Provash Ghosh is the General Secretary of the Socialist Unity Centre of India (Communist) [SUCI(C)]. He was elected to the position by the central committee of the party on 4 March 2010 following the death of Nihar Mukherjee who was elected to the office by the second party congress of the SUCI(C) in January 2009. As per the constitution of the party, the central committee can elect the General Secretary within the Congress, if the elected general secretary dies.

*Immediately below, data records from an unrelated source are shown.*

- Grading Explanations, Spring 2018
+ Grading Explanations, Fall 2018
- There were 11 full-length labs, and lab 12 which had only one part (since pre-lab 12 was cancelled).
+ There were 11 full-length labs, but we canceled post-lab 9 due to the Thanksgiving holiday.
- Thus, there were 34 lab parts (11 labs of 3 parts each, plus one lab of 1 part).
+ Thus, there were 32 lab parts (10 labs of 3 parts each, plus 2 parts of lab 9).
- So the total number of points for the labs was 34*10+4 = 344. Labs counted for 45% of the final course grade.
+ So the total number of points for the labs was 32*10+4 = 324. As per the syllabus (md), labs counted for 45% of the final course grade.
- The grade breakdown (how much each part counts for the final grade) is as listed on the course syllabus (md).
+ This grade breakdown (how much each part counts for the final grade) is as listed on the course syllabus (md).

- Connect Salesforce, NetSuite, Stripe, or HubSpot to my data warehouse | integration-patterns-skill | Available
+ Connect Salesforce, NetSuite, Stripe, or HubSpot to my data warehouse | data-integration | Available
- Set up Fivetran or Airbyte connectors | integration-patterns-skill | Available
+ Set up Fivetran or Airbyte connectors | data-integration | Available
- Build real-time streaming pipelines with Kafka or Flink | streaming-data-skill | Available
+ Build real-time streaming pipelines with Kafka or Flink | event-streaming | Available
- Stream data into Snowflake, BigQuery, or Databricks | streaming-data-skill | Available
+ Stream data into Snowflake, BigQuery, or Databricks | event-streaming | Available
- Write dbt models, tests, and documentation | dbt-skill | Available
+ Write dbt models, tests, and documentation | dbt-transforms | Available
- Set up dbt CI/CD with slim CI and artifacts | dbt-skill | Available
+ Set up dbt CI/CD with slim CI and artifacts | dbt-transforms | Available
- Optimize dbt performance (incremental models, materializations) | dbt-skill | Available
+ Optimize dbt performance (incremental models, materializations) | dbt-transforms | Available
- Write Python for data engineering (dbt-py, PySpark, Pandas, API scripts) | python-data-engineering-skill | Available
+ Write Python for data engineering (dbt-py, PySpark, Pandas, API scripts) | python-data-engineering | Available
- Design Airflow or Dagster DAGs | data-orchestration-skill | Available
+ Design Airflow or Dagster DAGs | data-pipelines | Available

Provash Ghosh was elected to the party politburo during the second party congress.

==Controversies==
===Corruptions and moral decline within SUCI and death of Bidhan Chatterjee===
SUCI West Bengal state committee member Bidhan Chatterjee committed suicide in Puri due to growing corruptions and moral decline within the party. A letter to Provash Ghosh by him was obtained and published in Aajkaal newspaper on 10 April 2008 when he was missing. In that letter, Chatterjee mentioned various misdeeds of Provash Ghosh and some other SUCI leaders including corruptions and assaults on women. Although Ghosh denied the allegations saying that Chatterjee has lost his mind, a Kolkata-based criminal lawyer said that it would be legally difficult to hold Ghosh responsible for Chatterjee's suicide, as the charges brought by Chatterjee may not fit within the confines of criminal law.

===Stands on LGBTQIA+===
In a statement on 15 December 2013, Provash Ghosh called homosexuality a sign of "mental deformity and morbidity" and appealed for "stringent punishment like life-term" of homosexual people.